Argentine submarine class

The TR-1700 (Santa Cruz) is a class of diesel-electric patrol submarines built by Thyssen Nordseewerke for the Argentine Navy in the 1980s, with two submarines completed. These boats are amongst the largest submarines built in Germany since World War II and are among the fastest diesel-electric submarines in the world. ARA San Juan was lost on 17 November 2017, leaving ARA Santa Cruz as the only remaining submarine of this class. As of 2020, the refit of Santa Cruz has been reported cancelled leaving the entire class inactive.

== Development ==

The original 1977 plan called for six boats, two TR-1700s built in Germany by Thyssen Nordseewerke, two in Argentina by Astillero Domecq Garcia, and two smaller TR-1400s also built in Argentina. The final agreement in 1982 was modified to six TR-1700s, with the last four to be built in Argentina. The first of these vehicles entered service in 1984.

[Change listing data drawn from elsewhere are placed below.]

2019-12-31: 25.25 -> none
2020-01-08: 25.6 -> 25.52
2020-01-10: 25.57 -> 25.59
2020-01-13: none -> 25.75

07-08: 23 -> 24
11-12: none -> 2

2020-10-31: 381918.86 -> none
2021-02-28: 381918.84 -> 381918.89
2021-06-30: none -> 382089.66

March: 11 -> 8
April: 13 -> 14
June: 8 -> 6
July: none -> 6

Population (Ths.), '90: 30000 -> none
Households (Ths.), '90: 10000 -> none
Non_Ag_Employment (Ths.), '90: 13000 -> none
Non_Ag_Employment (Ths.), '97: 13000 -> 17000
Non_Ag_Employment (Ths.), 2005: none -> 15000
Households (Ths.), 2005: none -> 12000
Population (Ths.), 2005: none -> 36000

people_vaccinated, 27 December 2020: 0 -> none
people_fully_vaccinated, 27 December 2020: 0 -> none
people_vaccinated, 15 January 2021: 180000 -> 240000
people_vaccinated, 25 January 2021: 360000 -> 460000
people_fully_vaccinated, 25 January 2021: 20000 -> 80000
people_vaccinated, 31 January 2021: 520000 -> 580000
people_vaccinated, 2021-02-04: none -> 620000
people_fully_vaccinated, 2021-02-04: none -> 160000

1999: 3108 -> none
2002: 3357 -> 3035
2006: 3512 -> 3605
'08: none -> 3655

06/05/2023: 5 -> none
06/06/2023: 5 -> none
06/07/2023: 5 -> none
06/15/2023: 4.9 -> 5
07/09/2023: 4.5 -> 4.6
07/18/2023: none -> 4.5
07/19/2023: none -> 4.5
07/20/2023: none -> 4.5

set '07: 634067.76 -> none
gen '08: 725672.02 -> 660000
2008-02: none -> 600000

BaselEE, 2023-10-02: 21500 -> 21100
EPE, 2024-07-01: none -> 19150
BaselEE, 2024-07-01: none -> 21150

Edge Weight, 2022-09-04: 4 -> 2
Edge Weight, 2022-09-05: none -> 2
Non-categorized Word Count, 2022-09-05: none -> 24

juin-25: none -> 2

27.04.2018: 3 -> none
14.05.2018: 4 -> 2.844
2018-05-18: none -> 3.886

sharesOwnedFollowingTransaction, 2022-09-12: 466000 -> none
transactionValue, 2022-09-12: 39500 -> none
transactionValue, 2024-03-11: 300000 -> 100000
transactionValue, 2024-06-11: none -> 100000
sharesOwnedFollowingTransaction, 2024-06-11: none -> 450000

=== Possible nuclear propulsion ===
The TR-1700s to be built in Argentina were considered for an upgrade to a nuclear submarine. The use of INVAP's CAREM reactor for that purpose is an 'urban myth,' as such design is inadequate for moving platforms. The nuclear submarine project never came to fruition, despite later attempts to revive it.

The reasons why INVAP's reactor is inviable stem from a number of reasons. The main reasons are:

- The reactor was not designed from scratch for moving platforms and relies on the naïve and dangerous concept of "one reactor fits all purposes".
- The design has not considered the dynamic and operational characteristics of the porting platform. This causes problems in the following areas:
  - Thermal problems due to the large diameter of the pellets (7.6mm), which do not allow sudden power ramps, required in a submarine.
  - Wrong type of control rod mechanisms, not adequate for a rolling and pitching vessel. For example, nut-shell control rods would be more appropriate.
  - The continuous movement of the large liquid free-surface inside the reactor, as experienced in vessels of any type (surface or submerged), leave fuel unexposed and, thus, not refrigerated.
  - Steam generators located inside the reactor vessel (instead of outside) increase the diameter of the vessel and thus its weight, unnecessarily, restricting the operational characteristics of the submarine.
  - Inconvenient coupling of various variables due to auto-pressurization.
  - Lack of land prototype on a moving platform (not static). See figure to the right for a Westinghouse prototype for submarines.
  - Numerical simulations for untested designs are not enough, and are only the first step in a series of validations that have to agree with actual experiments. Before offering a reactor as a proposal, any contractor—at their own expense—should perform experiments on moving platforms (water tanks excited to reproduce ship movements) located on land, and demonstrate that they work and agree with the numerical simulations. The reactor should be identical to the reactor proposed to be fitted in a ship or submarine.

== Design ==
The TR-1700 submarine was designed by Thyssen and its features include high underwater speed, endurance (for a diesel submarine), and survivability. The boat's four MTU 16V652
MB80 diesel engines, four generators, and Siemens electric motor can propel it at speeds up to 25 kn. Eight 120-cell banks of VARTA batteries are installed on each boat. They have a diving depth of 300 m. Normal endurance of these boats is 30 days with an extended range up to 70 days. These boats are equipped to accept a Deep Submergence Rescue Vehicle (DSRV). Armaments include six bow 533 mm torpedo tubes and space for 22 torpedoes. The TR-1700 can launch a variety of weapons via its torpedo tubes, such as the wire-guided SST-4 torpedo and the Mark 37C short antisubmarine torpedo. The automatic torpedo reload system can reload sixteen times and reloading the tubes takes 50 seconds.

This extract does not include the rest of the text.